*Task description*. Every line of the records below from the line with "invoice number: 0733476 -> 0733467" up to and including the line with "total: 200.41 -> 205.17" must be reproduced exactly, and no line outside that range.

Top of Records to process

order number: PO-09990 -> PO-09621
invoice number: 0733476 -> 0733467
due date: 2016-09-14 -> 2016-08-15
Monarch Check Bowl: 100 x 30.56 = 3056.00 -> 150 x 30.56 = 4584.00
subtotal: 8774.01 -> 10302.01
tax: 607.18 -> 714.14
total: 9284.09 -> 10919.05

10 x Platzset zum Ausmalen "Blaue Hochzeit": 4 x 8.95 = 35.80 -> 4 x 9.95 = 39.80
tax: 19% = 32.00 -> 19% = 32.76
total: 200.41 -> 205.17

Bottom of Records to process
Top of Records to process

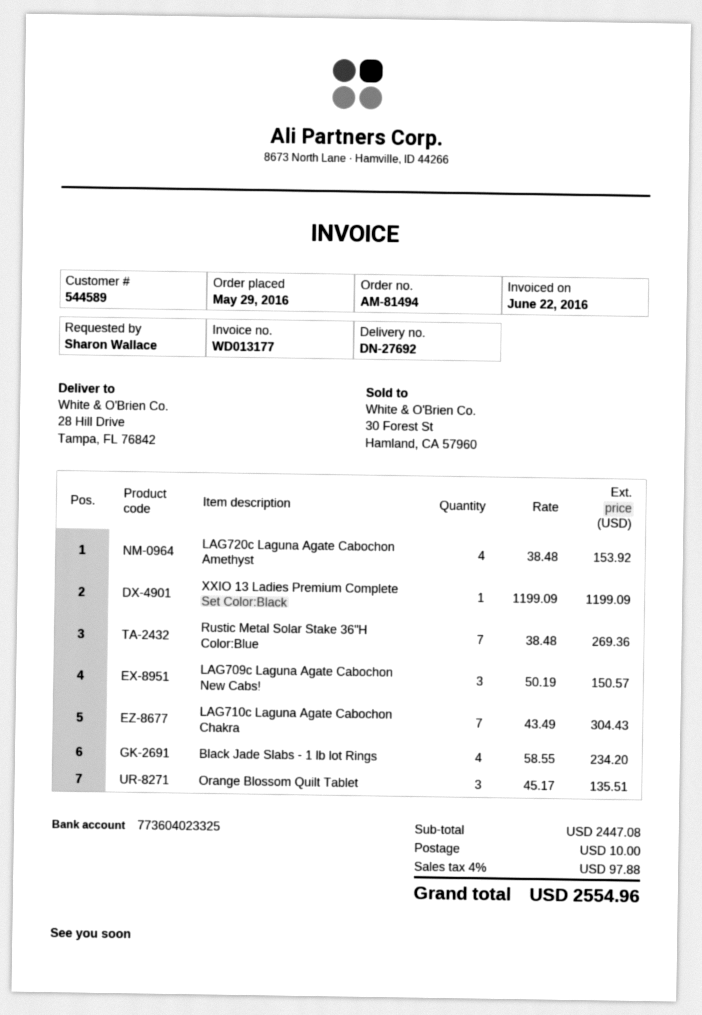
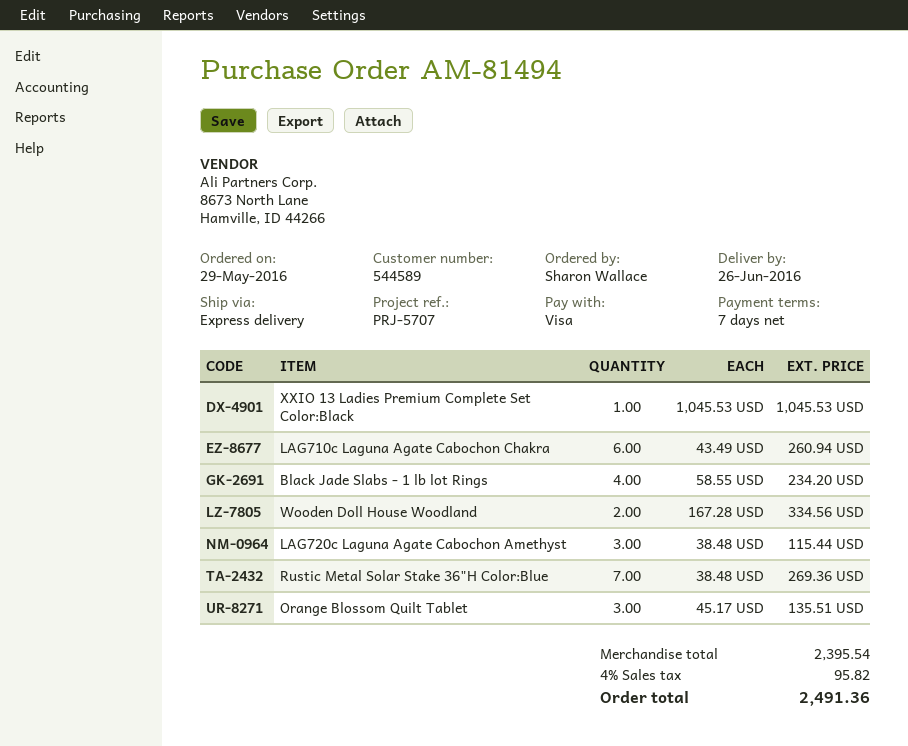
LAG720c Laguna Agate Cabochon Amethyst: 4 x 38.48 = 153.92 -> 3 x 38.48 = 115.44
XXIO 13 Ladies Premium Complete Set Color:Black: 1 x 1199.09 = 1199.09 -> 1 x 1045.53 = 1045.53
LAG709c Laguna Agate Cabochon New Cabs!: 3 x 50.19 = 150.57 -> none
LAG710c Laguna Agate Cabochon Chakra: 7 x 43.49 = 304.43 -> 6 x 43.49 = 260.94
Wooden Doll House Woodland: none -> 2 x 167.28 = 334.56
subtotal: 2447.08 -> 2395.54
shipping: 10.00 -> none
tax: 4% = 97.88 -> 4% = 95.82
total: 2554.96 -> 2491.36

Bottom of Records to process

*Answer to this exercise*.
invoice number: 0733476 -> 0733467
due date: 2016-09-14 -> 2016-08-15
Monarch Check Bowl: 100 x 30.56 = 3056.00 -> 150 x 30.56 = 4584.00
subtotal: 8774.01 -> 10302.01
tax: 607.18 -> 714.14
total: 9284.09 -> 10919.05

10 x Platzset zum Ausmalen "Blaue Hochzeit": 4 x 8.95 = 35.80 -> 4 x 9.95 = 39.80
tax: 19% = 32.00 -> 19% = 32.76
total: 200.41 -> 205.17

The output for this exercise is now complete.